Back in September, Shim and her fellow teammates accused their former coach, Cho Jae-bom of physical assault. However, these accusations were then followed by the winning streak in the Pyeongchang Olympics; they were shadowed by these accomplishments. The accusations simply failed to get national attention. Nonetheless, The coach was fired shortly before the Pyeongchang Olympics after persistent accusations of mistreatment against Shim and her other fellow teammates. He was then sentenced 10 months in prison after being charged with physical assault against four elite skaters.
Just last month, Shim has presented accusations against her ex-coach once again, immediately heightening the urgency of addressing the issue. According to these new allegations, Shim has been raped by Cho on a frequent basis since the age of 17.

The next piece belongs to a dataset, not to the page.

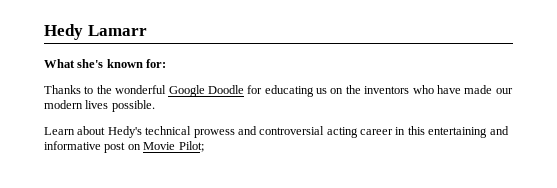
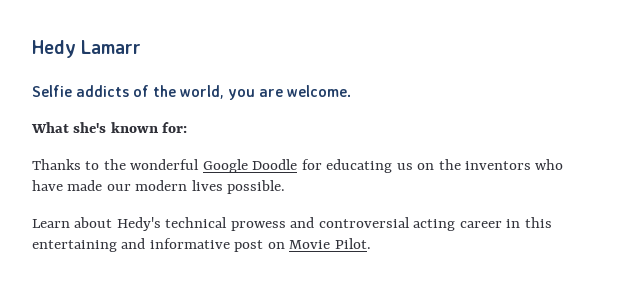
+ Selfie addicts of the world, you are welcome.
- Learn about Hedy's technical prowess and controversial acting career in this entertaining and informative post on Movie Pilot;
+ Learn about Hedy's technical prowess and controversial acting career in this entertaining and informative post on Movie Pilot.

Shim’s complaints have completely obliterated the rigid walls of Korea’s ultra-conservatism, sparking fury and shock throughout the entire nation. Furious citizens flocked to the Blue House petition website, demanding for a harsher sentence if Shim’s allegations are proven to be true. The Moon Jae-in administration has responded to this growing
In South Korea, it’s common for professional athletes to skip school and live with others in dormitories for the sake of dedicating every bit of their lives to their sport. Unfortunately, the frequent absences from school inevitably leave these athletes with a “one-way path” in their careers. This system strips athletes from their social and educational lives, tossing them directly into the hands of their coaches‐ without a sense of dependence. Those who speak out against their coaches are castigated as “traitors” and this pretty much sums up the persistent reluctance of these athletes to come out with their cases.
Coaches ostensibly train their trainees to success by utilizing certain measures to discipline and train them.
I asked a KIS student-athlete on her thoughts on the relationship between an athlete and a coach to hopefully gain insight into the true role of a coach.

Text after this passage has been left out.